European Union announces probe after Chinese military hackers allegedly breach communications network
The E.U. announced an urgent investigation on Wednesday after suspected Chinese military hackers accessed thousands of sensitive diplomatic cables.
Area 1 Security, a U.S. cybersecurity firm, said a unit of China’s People’s Liberation Army, acting on government orders, breached a secure communications network used by the E.U. to coordinate foreign policy.
The New York Times published some of the cables, which are from European Union diplomatic missions around the world and reveal anxiety about how to handle U.S. President Donald Trump as well as concerns about the behavior of China, Russia and Iran.
The breach recalls the publication by Wikileaks of a vast haul of U.S. State Department cables in 2010, though in the E.U. case the trove is much smaller and consists of less secret communications.
Area 1, which was able to see the documents, said the attack targeted the E.U., the United Nations and the AFL-CIO labor union in the U.S.
E.U. officials said they have begun a probe into the leak, which comes with Europe on high alert for malign online activity in the run-up to key parliamentary elections in May next year. “The Council Secretariat is aware of allegations regarding a potential leak of sensitive information and is actively investigating the issue,” the E.U. Council, which represents member states, said. “The Council Secretariat does not comment on allegations nor on matters relating to operational security. The Council Secretariat takes the security of its facilities, including its IT systems, extremely seriously.”
European Commission Vice President Valdis Dombrovskis said the bloc took any report of hacking its systems “extremely seriously” but refused to comment on the detail of the leak. “What is clear is that no institution or country is immune to these kinds of hacks—all communications systems have vulnerabilities,” he told reporters. “We’re constantly dealing with this challenge, upgrading our communication systems to respond to the threats.”
Area 1 said the hackers gained access to the diplomatic communications network after a simple “phishing” campaign targeting the foreign ministry in Cyprus with mails designed to trick them into downloading hacking tools.
Diplomatic sources said Cyprus has begun its own investigation and asked other E.U. countries for technical help.
Once inside the E.U. system, the hackers extracted thousands of diplomatic cables, most of which have a low security classification according to The New York Times, which was given 1,100 by Area 1 and published a selection. Many of the cables are run-of-the-mill weekly reports from missions around the world, detailing conversations with leaders and officials, The New York Times said.
But there is also analysis of trends in global politics and trade, particularly on China’s changing role under President Xi Jinping and relations with Russia and the U.S., and tantalizing glimpses into closed-door meetings.
In one cable, the E.U.’s diplomatic mission in Moscow describes the controversial summit in Helsinki in July between Trump and Russian President Vladimir Putin as “successful [at least for Putin].”

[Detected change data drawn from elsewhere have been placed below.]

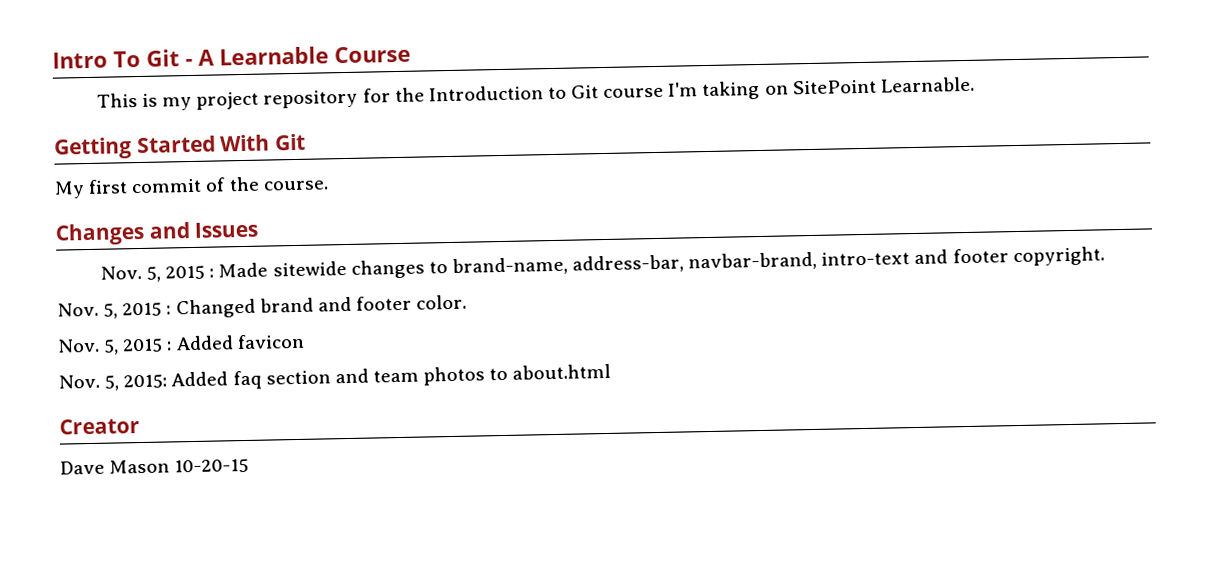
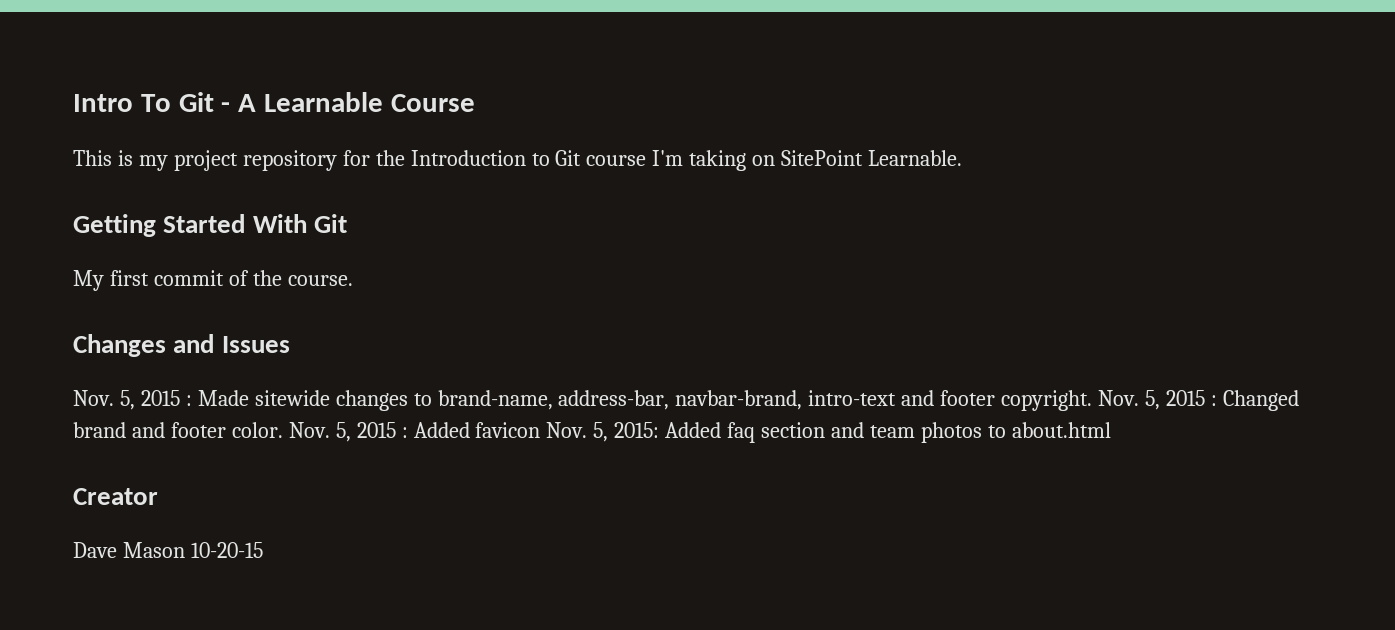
- Nov. 5, 2015 : Made sitewide changes to brand-name, address-bar, navbar-brand, intro-text and footer copyright.
- Nov. 5, 2015 : Changed brand and footer color.
- Nov. 5, 2015 : Added favicon
- Nov. 5, 2015: Added faq section and team photos to about.html
+ Nov. 5, 2015 : Made sitewide changes to brand-name, address-bar, navbar-brand, intro-text and footer copyright. Nov. 5, 2015 : Changed brand and footer color. Nov. 5, 2015 : Added favicon Nov. 5, 2015: Added faq section and team photos to about.html

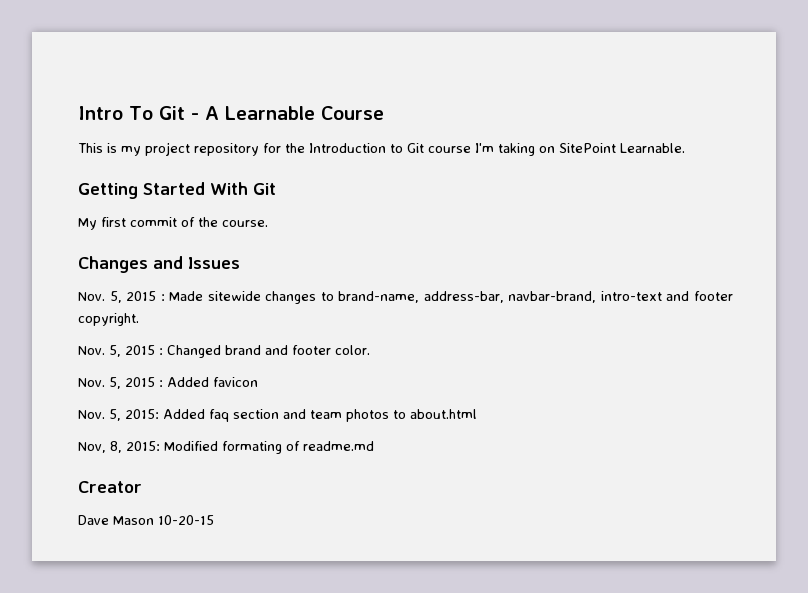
- Nov. 5, 2015 : Made sitewide changes to brand-name, address-bar, navbar-brand, intro-text and footer copyright. Nov. 5, 2015 : Changed brand and footer color. Nov. 5, 2015 : Added favicon Nov. 5, 2015: Added faq section and team photos to about.html
+ Nov. 5, 2015 : Made sitewide changes to brand-name, address-bar, navbar-brand, intro-text and footer copyright.
+ Nov. 5, 2015 : Changed brand and footer color.
+ Nov. 5, 2015 : Added favicon
+ Nov. 5, 2015: Added faq section and team photos to about.html
+ Nov, 8, 2015: Modified formating of readme.md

Another gives a detailed account of a meeting with President Xi in which he rails against Trump’s trade tactics, saying the U.S. was “behaving as if it was fighting in a no-rules freestyle boxing match” and vowing not to give in to “bullying.”
In a somewhat ironic turn, the account describes Chinese Premier Li Keqiang assuring E.U. President Donald Tusk of Beijing’s “steadfast opposition to cyber-attacks and hacking.”
There are extensive reports on the situation in Ukraine, where a conflict rumbles on between government forces and pro-Russian separatists. These include a warning from a senior Ukrainian official, dating from February, that Moscow may already have deployed nuclear warheads in Crimea, which it annexed in 2014.